Academia Roraimense de Letras. (Foto: Nilzete Franco/FolhaBV).
Academia Roraimense de Letras. (Foto: Nilzete Franco/FolhaBV).

Guardião da memória literária e cultural de Roraima, a Academia Roraimense de Letras (ARL), completa 37 anos de atuação no dia 9 de janeiro, reforçando seu compromisso com a preservação da história, da literatura e das manifestações culturais do estado.

Fundada em 9 de janeiro de 1989, a instituição vive um novo momento desde junho de 2024, quando passou a funcionar na Casa de Cultura Madre Leotávia Zoller, prédio histórico localizado na avenida Jaime Brasil, no Centro de Boa Vista, após mais de uma década de abandono.

Segundo a presidente da ARL, Ana Célia Paz, a trajetória da Academia foi marcada, por muitos anos, pela falta de uma sede fixa, com atividades realizadas nas residências de ex-presidentes. Esse cenário mudou com a assinatura de doação do prédio do Governo de Roraima,  que possibilitou a instalação definitiva da instituição na Casa de Cultura.

A presidente da ARL, Ana Célia. (Foto: Nilzete Franco/FolhaBV).

“Temos um papel fundamental na sociedade roraimense: preservar as letras, as manifestações culturais do nosso estado e resguardar esse patrimônio histórico, tanto material quanto imaterial”, destacou a presidente.

Ela enfatizou ainda que o patrimônio imaterial da Academia é construído pelas histórias e pelo legado deixado pelos membros que passaram pela instituição ao longo das décadas. 

“São histórias vividas por pessoas que ajudaram a construir a Academia Roraimense de Letras. Temos a responsabilidade de carregar esse legado e consolidar a preservação dessa memória”, afirmou.

Casa de Cultura – Madre Leotávia Zoller

A nova sede da ARL carrega uma história significativa para Roraima. O administrador da Casa de Cultura, José Henrique Ferreira Leite, explicou que o prédio foi construído em 1943, no início da formação do então Território Federal do Rio Branco, por Milton Miranda. 

Segundo ele, a residência se destacava como uma das mais belas da região, sendo considerada um verdadeiro palacete próximo às margens do Rio Branco.

Administrador da Casa de Cultura, José Henrique Ferreira Leite. (Foto: Nilzete Franco/FolhaBV).

“O prédio foi adquirido pelo governo estadual por decisão do então governador, general Valois, e chegou a servir como residência oficial. Ao todo, 16 governadores moraram aqui, sendo o último o coronel Hélio Campos, que deixou o imóvel com a inauguração do Palácio do Governo”, relatou.

Com o passar dos anos, a casa deixou de ser residência oficial e passou a assumir vocação cultural, transformando-se na Casa de Cultura Madre Leotávia Zoller, porém o prédio acabou caindo em desuso e permaneceu abandonado por cerca de dez anos, até que, em dezembro de 2023, o Governo anunciou sua restauração e a obra foi concluída e entregue em 24 de junho de 2024.

Para José, o fato da Casa abrigar a Academia Roraimense de Letras reforça que o imóvel já tinha esse destino de ser algo histórico. 

“Essa casa sempre esteve ligada à cultura e ao desenvolvimento do estado, atualmente, essa história se funde à da Academia, o que é motivo de orgulho para todos nós e para a população de Boa Vista”, ressaltou.

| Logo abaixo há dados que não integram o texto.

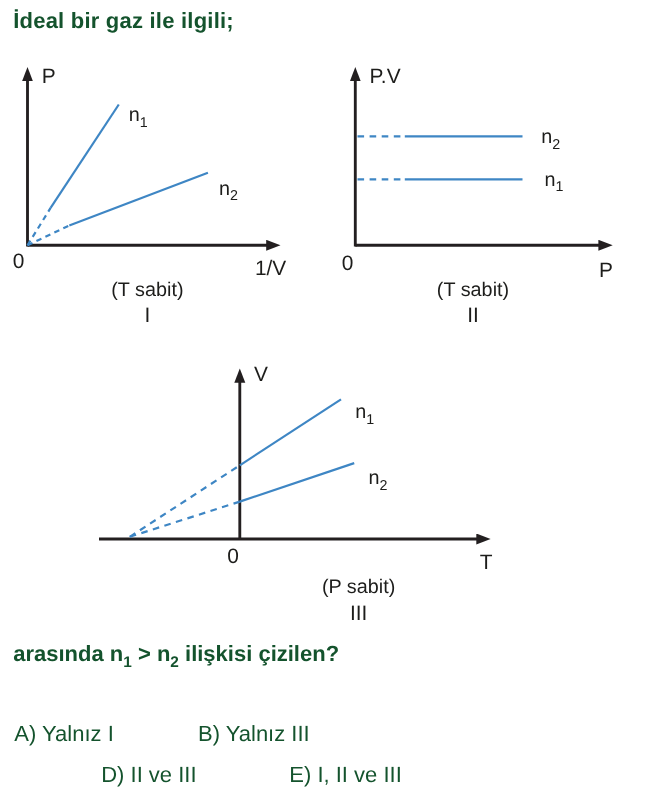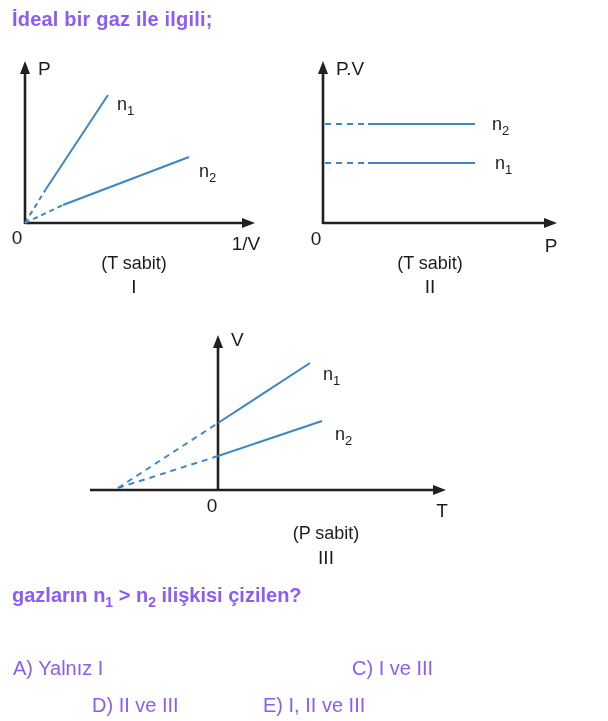--- a/index.html
+++ b/index.html
@@ -5,7 +5,7 @@
   html,body{margin:0;padding:0;background:#ffffff;}
   #stage{
     position:relative;width:608px;height:721px;background:#ffffff;
-    font-family:"Liberation Sans", sans-serif;color:#8b5cf6;overflow:hidden;
+    font-family:"Liberation Sans", sans-serif;color:#14532d;overflow:hidden;
   }
   .abs{position:absolute;}
   .title{

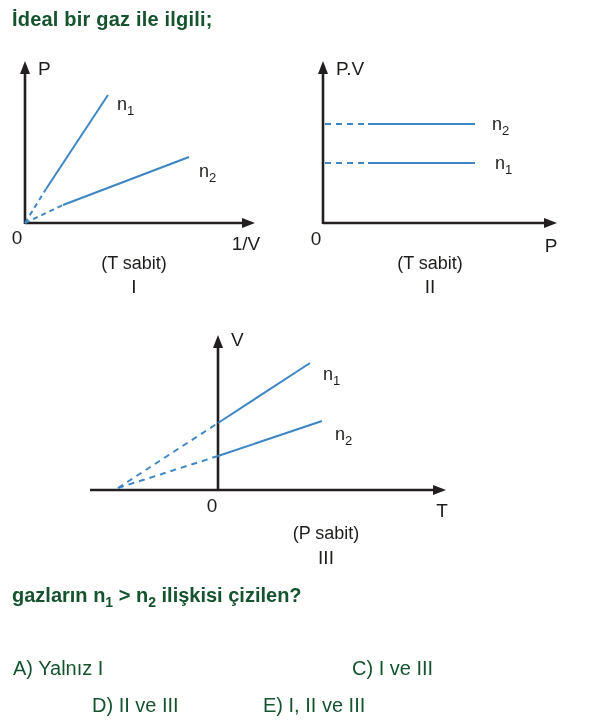--- a/index.html
+++ b/index.html
@@ -111,7 +111,7 @@
   </svg>
 
   <div class="abs qblock">
-    <div class="qline"><span>gazların n</span><sub class="qsub">1</sub><span> &gt; n</span><sub class="qsub">2</sub><span> ilişkisi çizilen?</span></div>
+    <div class="qline"><span>arasında n</span><sub class="qsub">1</sub><span> &gt; n</span><sub class="qsub">2</sub><span> ilişkisi çizilen?</span></div>
   </div>
 
   <span class="abs opt optA">A) Yalnız I</span>

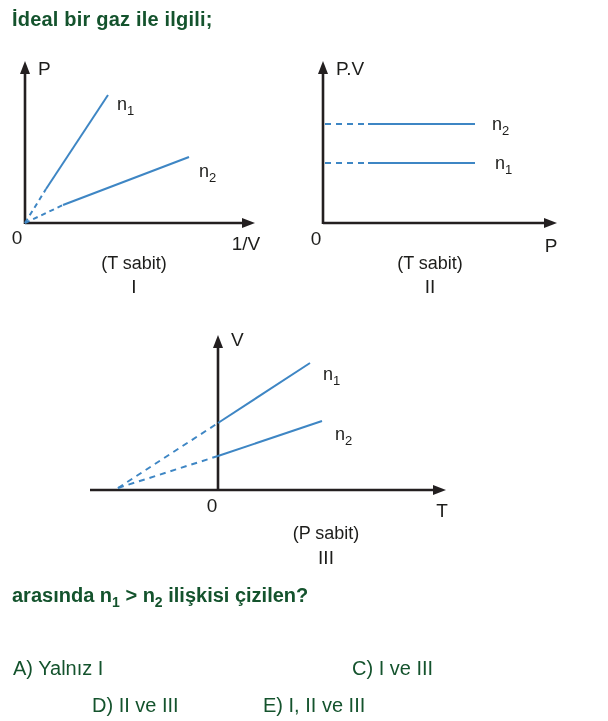--- a/index.html
+++ b/index.html
@@ -115,6 +115,7 @@
   </div>
 
   <span class="abs opt optA">A) Yalnız I</span>
+  <span class="abs opt optB">B) Yalnız III</span>
   <span class="abs opt optC">C) I ve III</span>
   <span class="abs opt optD">D) II ve III</span>
   <span class="abs opt optE">E) I, II ve III</span>

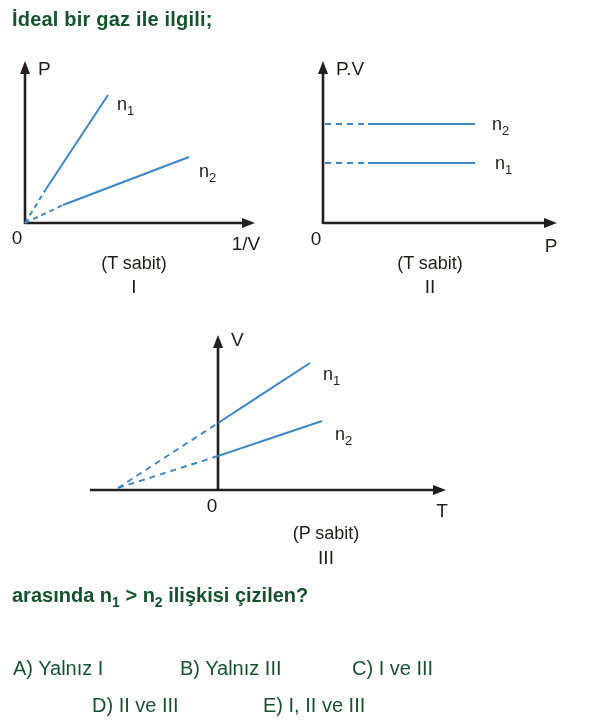--- a/index.html
+++ b/index.html
@@ -116,7 +116,6 @@
 
   <span class="abs opt optA">A) Yalnız I</span>
   <span class="abs opt optB">B) Yalnız III</span>
-  <span class="abs opt optC">C) I ve III</span>
   <span class="abs opt optD">D) II ve III</span>
   <span class="abs opt optE">E) I, II ve III</span>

Ele também destacou o trabalho da ex-presidente da ARL, Cecília Brasil, que atuou por anos para garantir o espaço como sede da instituição. 

“A concretização desse projeto é fruto de muito empenho. Hoje, a casa recebe inúmeras visitas e simboliza a superação de um período de abandono”, completou.

(Foto: Nilzete Franco/FolhaBV).

Além de preservar a memória literária e cultural, a Academia Roraimense de Letras desenvolve uma programação contínua ao longo do ano. De acordo com a presidente, o espaço é utilizado para lançamentos de livros, saraus, apresentações musicais, peças teatrais e encontros literários.

“Mensalmente celebramos o Dia do Autor e, anualmente, realizamos eventos literários que reúnem autores locais, regionais e nacionais. Também promovemos diferentes manifestações culturais, envolvendo músicos, jornalistas, professores, escritores e a comunidade em geral”, disse.

A presidente reforçou ainda que a Academia está aberta à visitação e convida a população a conhecer o espaço e os projetos desenvolvidos. Grupos de escolas e universidades podem agendar visitas, e o acompanhamento das atividades também pode ser feito pelas redes sociais da instituição.

“Com 37 anos de história, a ARL segue fortalecendo seu compromisso com a cultura, a literatura e a preservação da memória de Roraima, agora em um espaço que também é símbolo da história do estado”, finalizou Ana Célia.